The nascent literature suggests that problem gambling is more prevalent in the college-aged population, and this may be related to broader developmental issues. The British Gambling Prevalence Study found that the prevalence of problem gambling among college-aged men is higher than in older populations. The prevalence rates for women were 1.3% for 16-24-year-olds and 0.2% for 65-74-year-olds. Despite these findings, a large proportion of college-aged men and women continue to engage in gambling.
A gambler who is suffering from problem gambling may gamble until he has spent all his money, or may borrow money to cover expenses. He may feel pressured to sell something, or steal from someone else to use the money for gambling. Family members should be contacted about the problem and should not shy away from seeking help. Although an adult gambler may be more receptive to help from a family member, they can still make changes in their lifestyle by seeking help.
The negative psychological, physical, and social consequences of gambling are significant, and can lead to a life of instability. It has social, professional, and financial consequences. Gambling addiction can be a serious problem that must be treated. To help people who are suffering from problem gambling, it is important to recognize that it can lead to an escalation of symptoms. People who struggle with gambling addiction may be unable to control themselves or they may even attempt suicide.

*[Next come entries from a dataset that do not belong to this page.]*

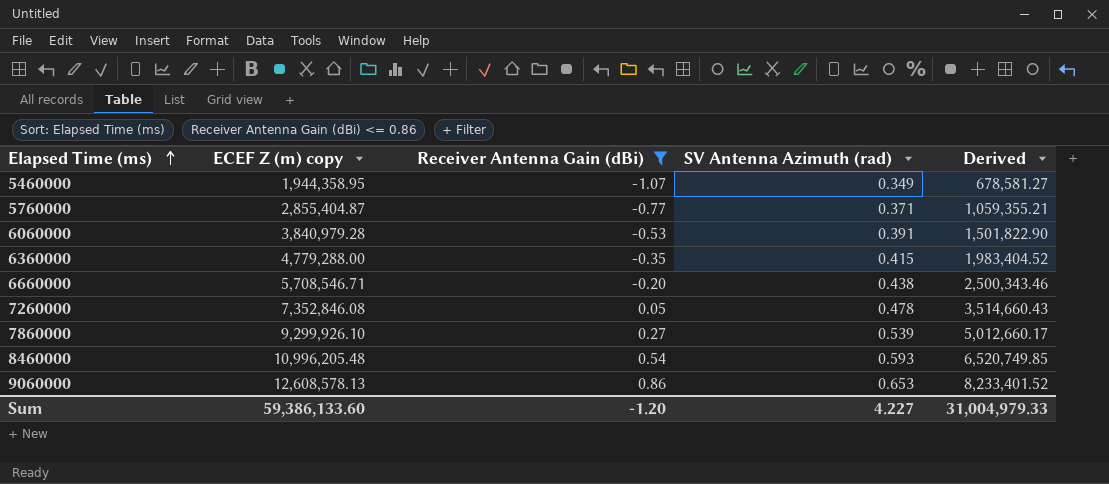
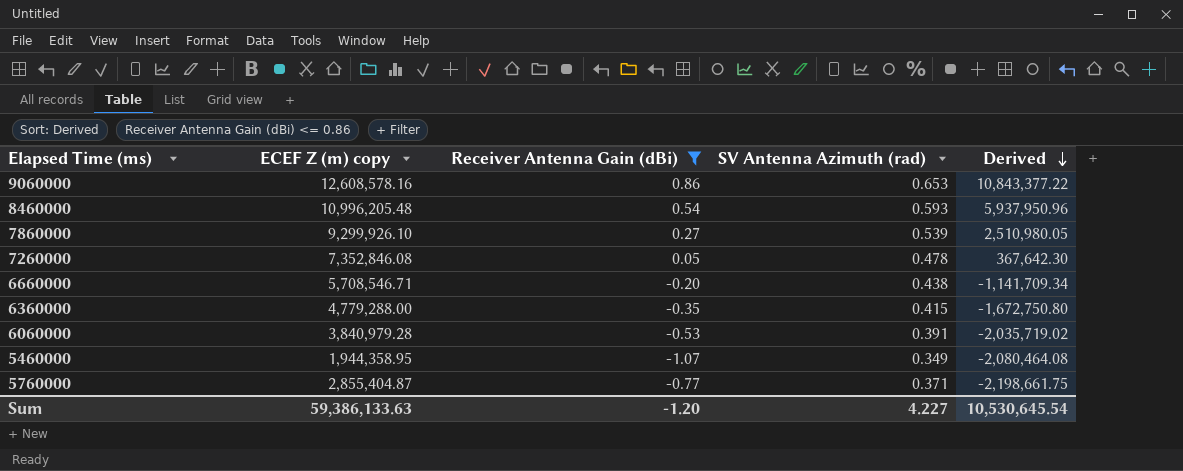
row order: Elapsed Time (ms) ascending -> Derived descending
column Derived | formula: [ECEF Z (m) copy] * [SV Antenna Azimuth (rad)] -> [ECEF Z (m) copy] * [Receiver Antenna Gain (dBi)]
9060000 | ECEF Z (m) copy: 12,608,578.13 -> 12,608,578.16
Sum | ECEF Z (m) copy: 59,386,133.60 -> 59,386,133.63
Sum | Derived: 31,004,979.33 -> 10,530,645.54

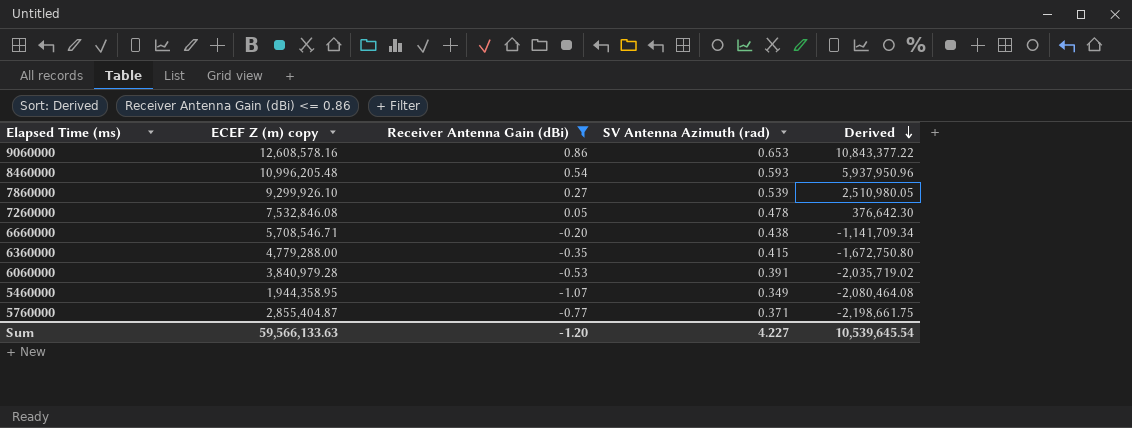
7260000 | ECEF Z (m) copy: 7,352,846.08 -> 7,532,846.08
7260000 | Derived: 367,642.30 -> 376,642.30
Sum | ECEF Z (m) copy: 59,386,133.63 -> 59,566,133.63
Sum | Derived: 10,530,645.54 -> 10,539,645.54

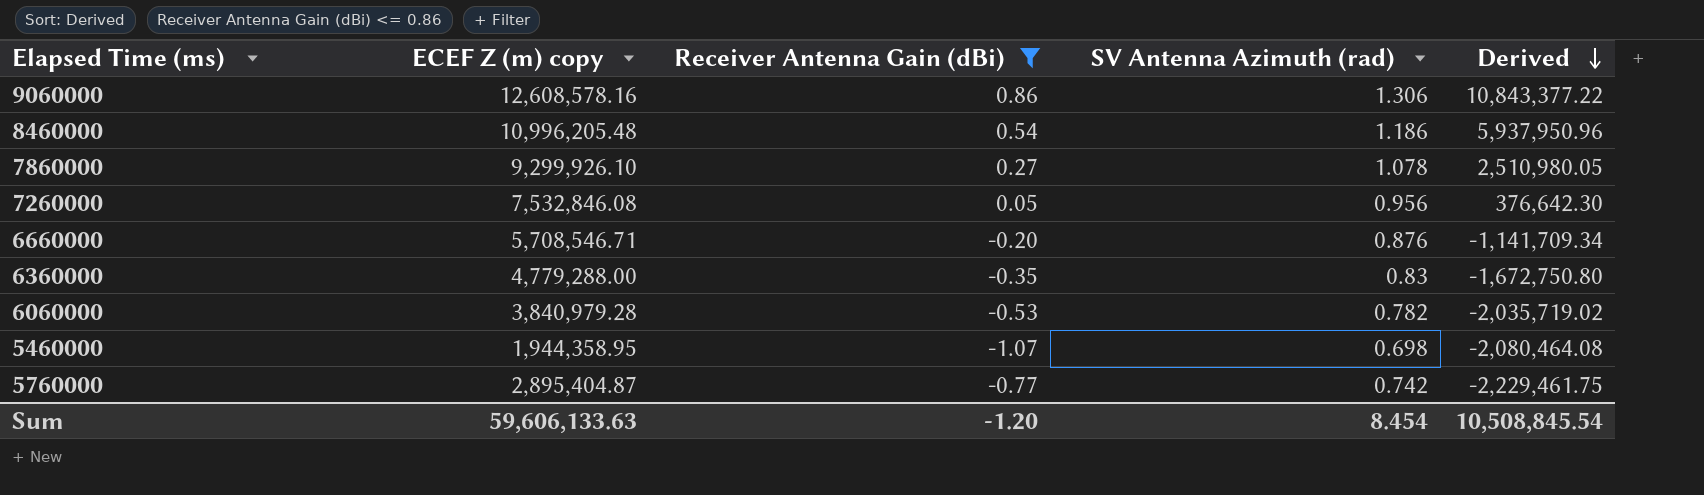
9060000 | SV Antenna Azimuth (rad): 0.653 -> 1.306
8460000 | SV Antenna Azimuth (rad): 0.593 -> 1.186
7860000 | SV Antenna Azimuth (rad): 0.539 -> 1.078
7260000 | SV Antenna Azimuth (rad): 0.478 -> 0.956
6660000 | SV Antenna Azimuth (rad): 0.438 -> 0.876
6360000 | SV Antenna Azimuth (rad): 0.415 -> 0.83
6060000 | SV Antenna Azimuth (rad): 0.391 -> 0.782
5460000 | SV Antenna Azimuth (rad): 0.349 -> 0.698
5760000 | ECEF Z (m) copy: 2,855,404.87 -> 2,895,404.87
5760000 | SV Antenna Azimuth (rad): 0.371 -> 0.742
5760000 | Derived: -2,198,661.75 -> -2,229,461.75
Sum | ECEF Z (m) copy: 59,566,133.63 -> 59,606,133.63
Sum | SV Antenna Azimuth (rad): 4.227 -> 8.454
Sum | Derived: 10,539,645.54 -> 10,508,845.54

Several factors contribute to the onset of a problem gambling. The gambler is preoccupied with the activity, and frequently engages in gambling activities when he or she is feeling distressed or stressed. When the gambling addiction has reached this point, the gambler may resort to lying to hide the extent of the problem. Further, the gambler may rely on others for money in order to relieve the financial hardships of the person. The most common sign of a problem gambling addiction is the increased level of stress that it creates.

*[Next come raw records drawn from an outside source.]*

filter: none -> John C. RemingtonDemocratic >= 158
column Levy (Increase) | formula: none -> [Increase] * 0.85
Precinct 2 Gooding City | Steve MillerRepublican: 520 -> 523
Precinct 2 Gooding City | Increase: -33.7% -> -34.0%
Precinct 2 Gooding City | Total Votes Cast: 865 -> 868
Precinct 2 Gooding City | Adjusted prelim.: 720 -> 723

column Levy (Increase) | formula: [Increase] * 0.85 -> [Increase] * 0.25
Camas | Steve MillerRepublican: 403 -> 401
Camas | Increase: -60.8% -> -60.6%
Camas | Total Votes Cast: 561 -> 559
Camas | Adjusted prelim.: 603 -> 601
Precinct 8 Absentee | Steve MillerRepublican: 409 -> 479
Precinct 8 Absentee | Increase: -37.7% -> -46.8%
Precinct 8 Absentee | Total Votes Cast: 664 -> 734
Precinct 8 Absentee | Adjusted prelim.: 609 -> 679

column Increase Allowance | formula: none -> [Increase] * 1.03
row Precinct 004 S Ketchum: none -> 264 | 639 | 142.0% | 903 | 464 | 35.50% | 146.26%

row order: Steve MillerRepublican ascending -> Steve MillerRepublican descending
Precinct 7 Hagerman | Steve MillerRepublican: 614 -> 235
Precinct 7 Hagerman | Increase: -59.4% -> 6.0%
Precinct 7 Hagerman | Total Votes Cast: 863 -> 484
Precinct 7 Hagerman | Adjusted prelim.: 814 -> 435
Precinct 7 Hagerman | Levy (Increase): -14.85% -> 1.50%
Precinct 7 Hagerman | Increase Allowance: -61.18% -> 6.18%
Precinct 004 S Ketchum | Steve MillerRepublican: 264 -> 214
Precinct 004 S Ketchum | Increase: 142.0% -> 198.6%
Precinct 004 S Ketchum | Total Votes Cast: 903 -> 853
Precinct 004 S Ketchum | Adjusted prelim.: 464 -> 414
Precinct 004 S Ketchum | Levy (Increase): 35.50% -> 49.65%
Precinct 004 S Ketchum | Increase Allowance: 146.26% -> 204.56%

Problem gambling may require counseling to deal with the underlying issues. Several types of therapy are available, including cognitive behavioral therapy (CBT) and psychodynamic therapy. These treatments can help individuals better understand their addiction and the factors that may have led to it. Counseling can be invaluable in helping individuals cope with their issues, as well as the effects of gambling. You should seek out treatment as soon as possible. And remember, the only person you can help is you.

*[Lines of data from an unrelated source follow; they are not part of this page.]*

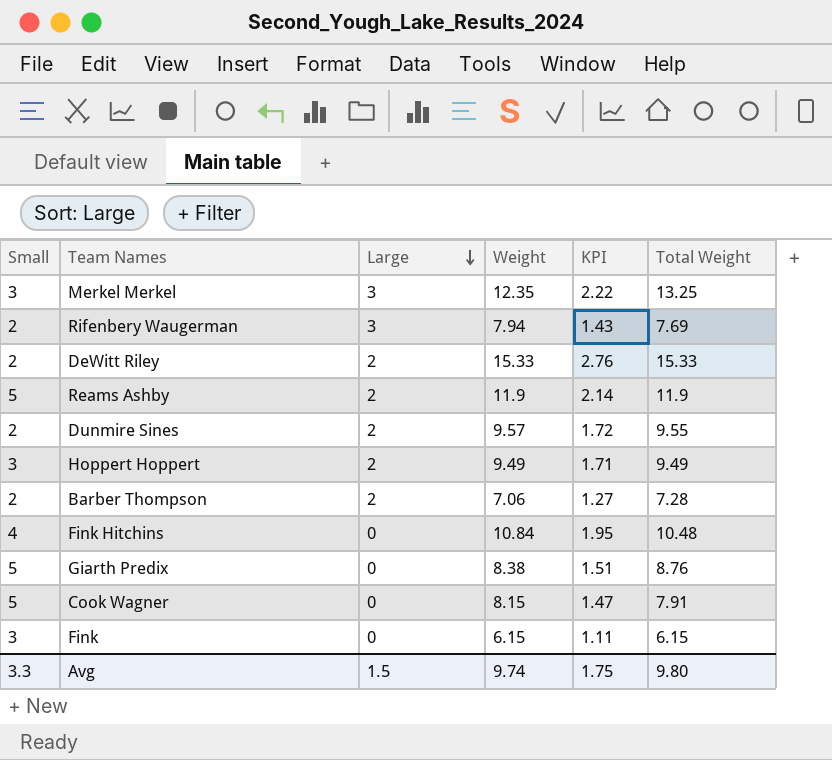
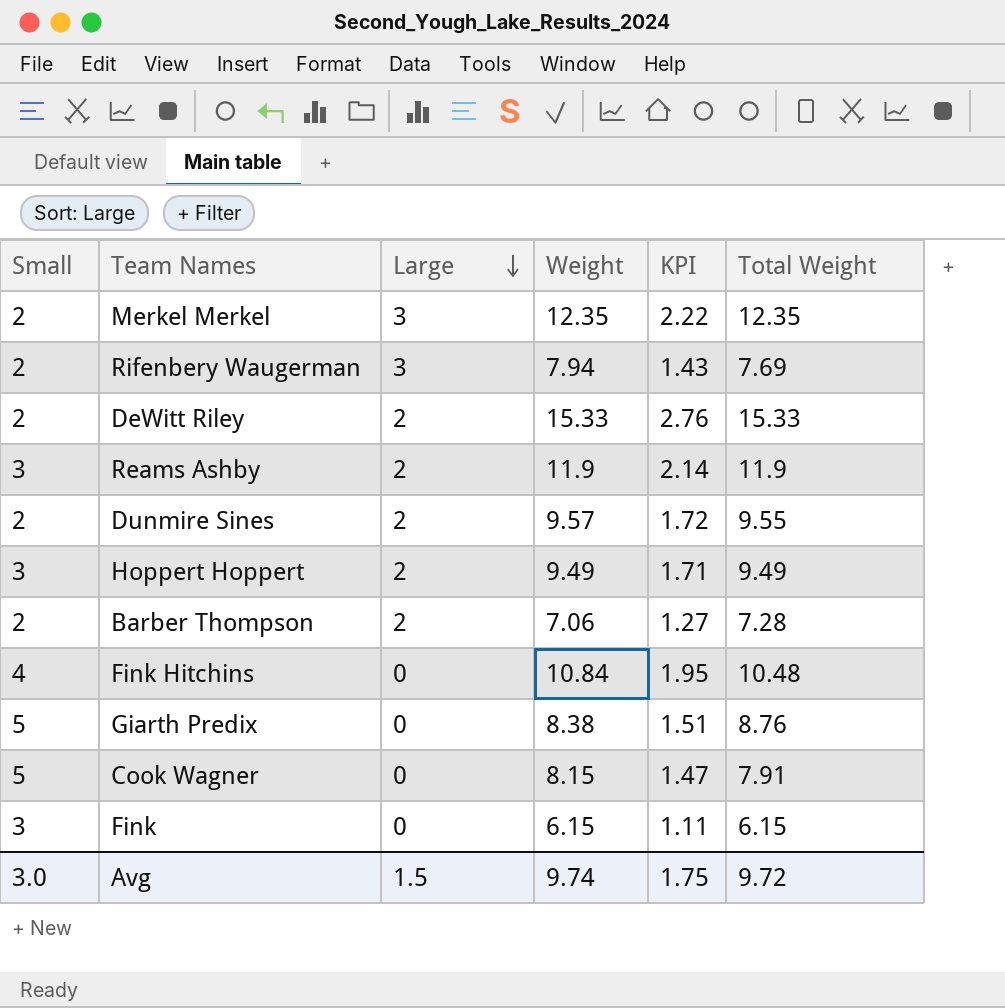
Merkel Merkel | Small: 3 -> 2
Merkel Merkel | Total Weight: 13.25 -> 12.35
Reams Ashby | Small: 5 -> 3
Avg | Small: 3.3 -> 3.0
Avg | Total Weight: 9.80 -> 9.72

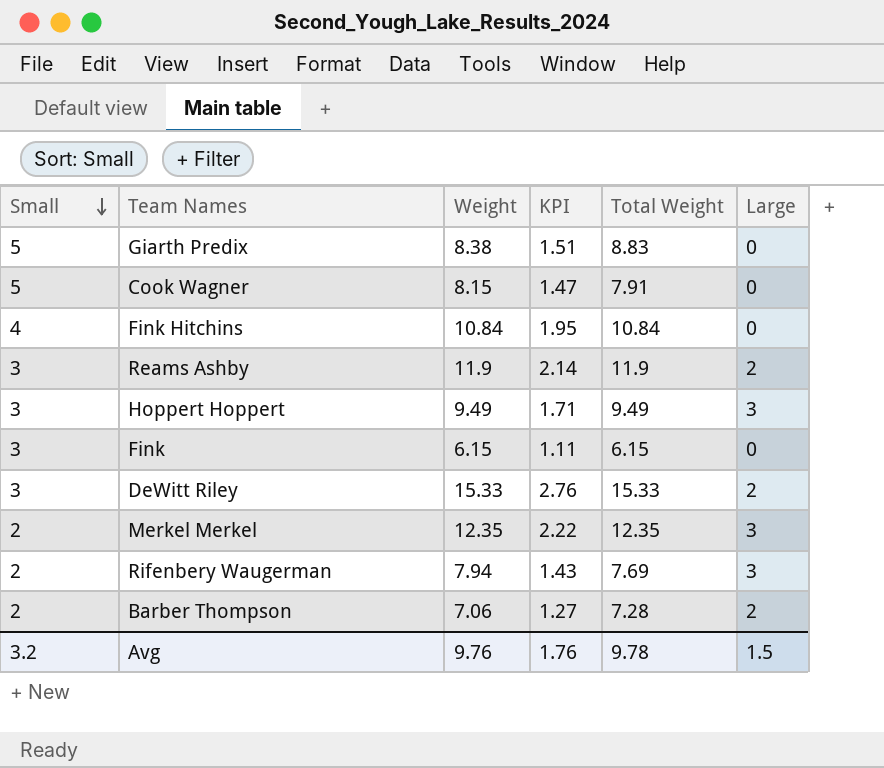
row order: Large descending -> Small descending
column Large | position: 3 -> 6
row Dunmire Sines: 2 | 2 | 9.57 | 1.72 | 9.55 -> none
Giarth Predix | Total Weight: 8.76 -> 8.83
Fink Hitchins | Total Weight: 10.48 -> 10.84
Hoppert Hoppert | Large: 2 -> 3
DeWitt Riley | Small: 2 -> 3
Avg | Small: 3.0 -> 3.2
Avg | Weight: 9.74 -> 9.76
Avg | KPI: 1.75 -> 1.76
Avg | Total Weight: 9.72 -> 9.78

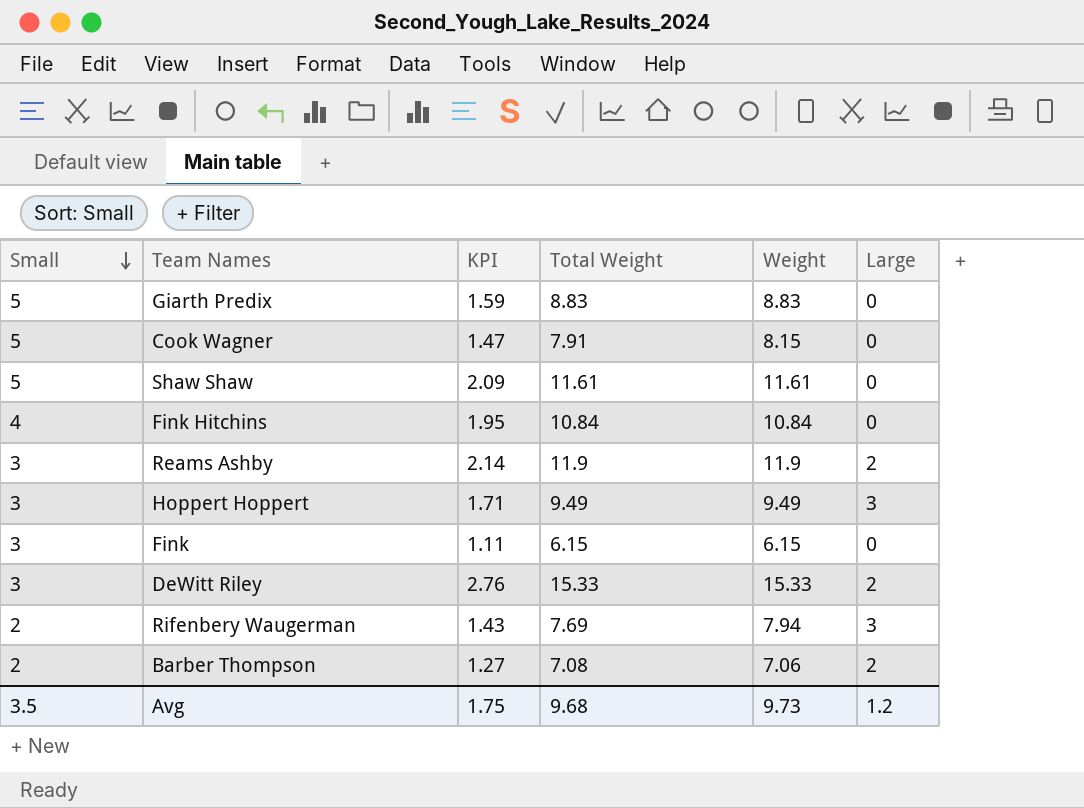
column Weight | position: 3 -> 5
row Merkel Merkel: 2 | 12.35 | 2.22 | 12.35 | 3 -> none
Giarth Predix | KPI: 1.51 -> 1.59
Giarth Predix | Weight: 8.38 -> 8.83
row Shaw Shaw: none -> 5 | 2.09 | 11.61 | 11.61 | 0
Barber Thompson | Total Weight: 7.28 -> 7.08
Avg | Small: 3.2 -> 3.5
Avg | KPI: 1.76 -> 1.75
Avg | Total Weight: 9.78 -> 9.68
Avg | Weight: 9.76 -> 9.73
Avg | Large: 1.5 -> 1.2

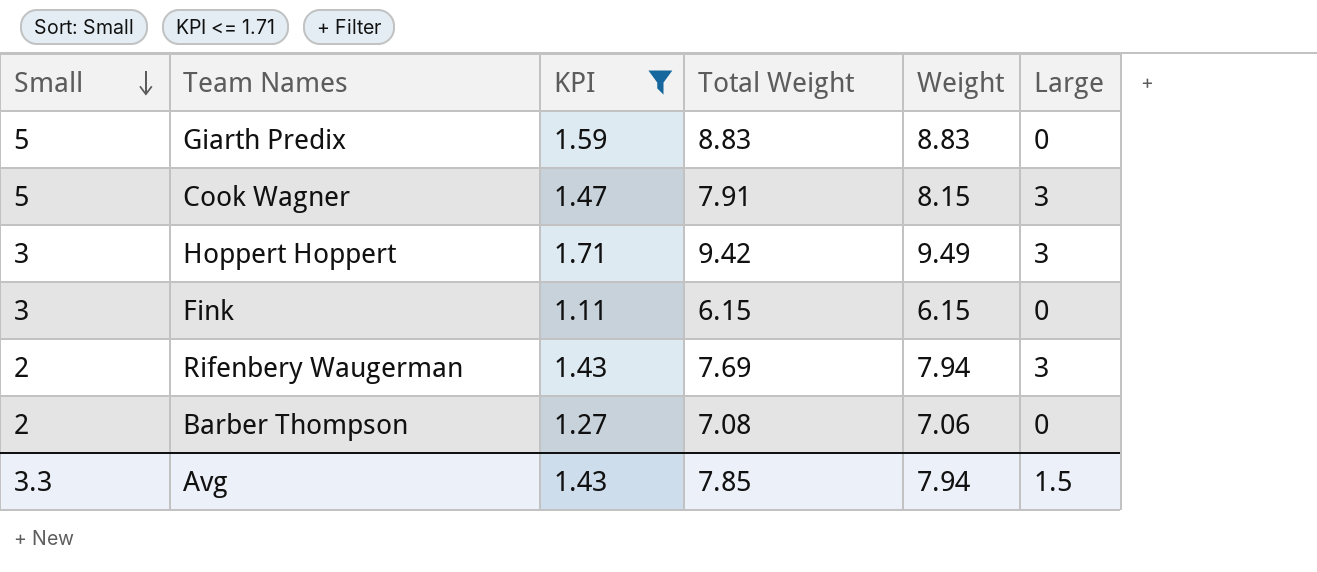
filter: none -> KPI <= 1.71
Cook Wagner | Large: 0 -> 3
Hoppert Hoppert | Total Weight: 9.49 -> 9.42
Barber Thompson | Large: 2 -> 0
Avg | Small: 3.5 -> 3.3
Avg | KPI: 1.75 -> 1.43
Avg | Total Weight: 9.68 -> 7.85
Avg | Weight: 9.73 -> 7.94
Avg | Large: 1.2 -> 1.5

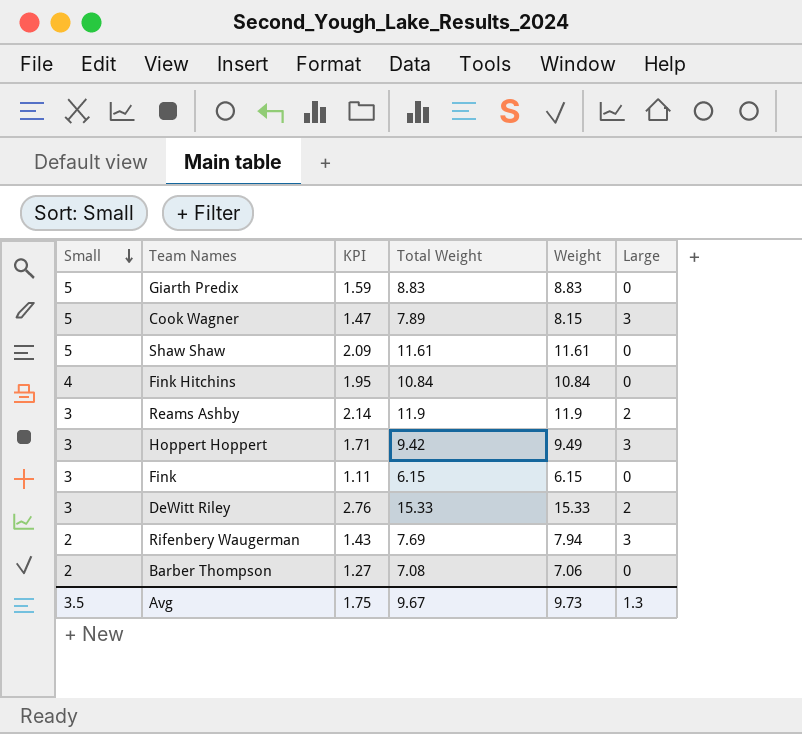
filter: KPI <= 1.71 -> none
Cook Wagner | Total Weight: 7.91 -> 7.89
Avg | Small: 3.3 -> 3.5
Avg | KPI: 1.43 -> 1.75
Avg | Total Weight: 7.85 -> 9.67
Avg | Weight: 7.94 -> 9.73
Avg | Large: 1.5 -> 1.3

The psychiatric community views pathological gambling as a compulsion, rather than an addiction, and it is primarily motivated by the desire to experience intense pleasure. Early 20th century in the United States, gambling was almost universally outlawed, spurring the growth of organized crime and mafia organizations. But in the last few decades, attitudes towards gambling have changed and laws have been relaxed. This means that the majority of gamblers are not harmed by these laws, but they should still seek treatment.